In the case of Herry v Dudley MBC, the employee claimed to be disabled by virtue of workplace stress. His doctor supported this and reported him as suffering from stress.
This gives rise to a problem all too frequently, that being of an employee who cries stress at the first sign of a decision that he or she doesn’t like. The employer is then faced with advice which is too cautious in such situations, often scared of being caught by a claim of disability discrimination.
It is very important to note that each case will be decided on its own facts, but this case is encouragement nevertheless in dealing with such cases on a business focused basis, rather than being stunned into inactivity by spurious claims of stress and disability.
In the judgment from the EAT, the only paragraph you really need to read is paragraph 56.
The employee in this case was signed off for long periods, with the reason given on the sick note as stress, work related stress and stress at work. It was clear to all, and accepted, that problems at work were causing the stress that was alleged, and the employee was otherwise fine to pursue his life and hobbies.
The Appeal Tribunal referred to a previous case on the matter that tried to distinguish between low mood and anxiety. The first may be depression and is unquestionably an impairment for the purposes of disability discrimination, and the second is a reaction to adverse circumstances (such as problems at work).

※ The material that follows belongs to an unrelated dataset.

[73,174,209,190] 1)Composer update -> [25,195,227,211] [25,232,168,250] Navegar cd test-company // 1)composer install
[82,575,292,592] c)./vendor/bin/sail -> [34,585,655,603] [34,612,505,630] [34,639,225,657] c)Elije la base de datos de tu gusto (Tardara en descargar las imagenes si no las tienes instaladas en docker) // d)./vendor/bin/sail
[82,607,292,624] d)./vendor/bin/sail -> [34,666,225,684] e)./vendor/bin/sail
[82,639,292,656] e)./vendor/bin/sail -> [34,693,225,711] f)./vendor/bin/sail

It was said that a tribunal should simply start by asking whether the condition has a substantial adverse impact on the employee’s ability to carry out “day to day” tasks, and whether it has lasted, or is likely to last, more than 12 months. If so, then it is likely to be covered for disability discrimination.
The EAT said that there are times when a person’s reaction to circumstances can be entrenched, and the person will not give way or compromise. Yet in other aspects of their life, they are unaffected. A doctor may be more likely to class such a reaction as stress than depression. AN EMPLOYMENT TRIBUNAL IS NOT BOUND TO FIND A DISABILITY IN SUCH A CASE. Neither is it so bound where a person is unwilling to return to work until a problem is resolved to their satisfaction.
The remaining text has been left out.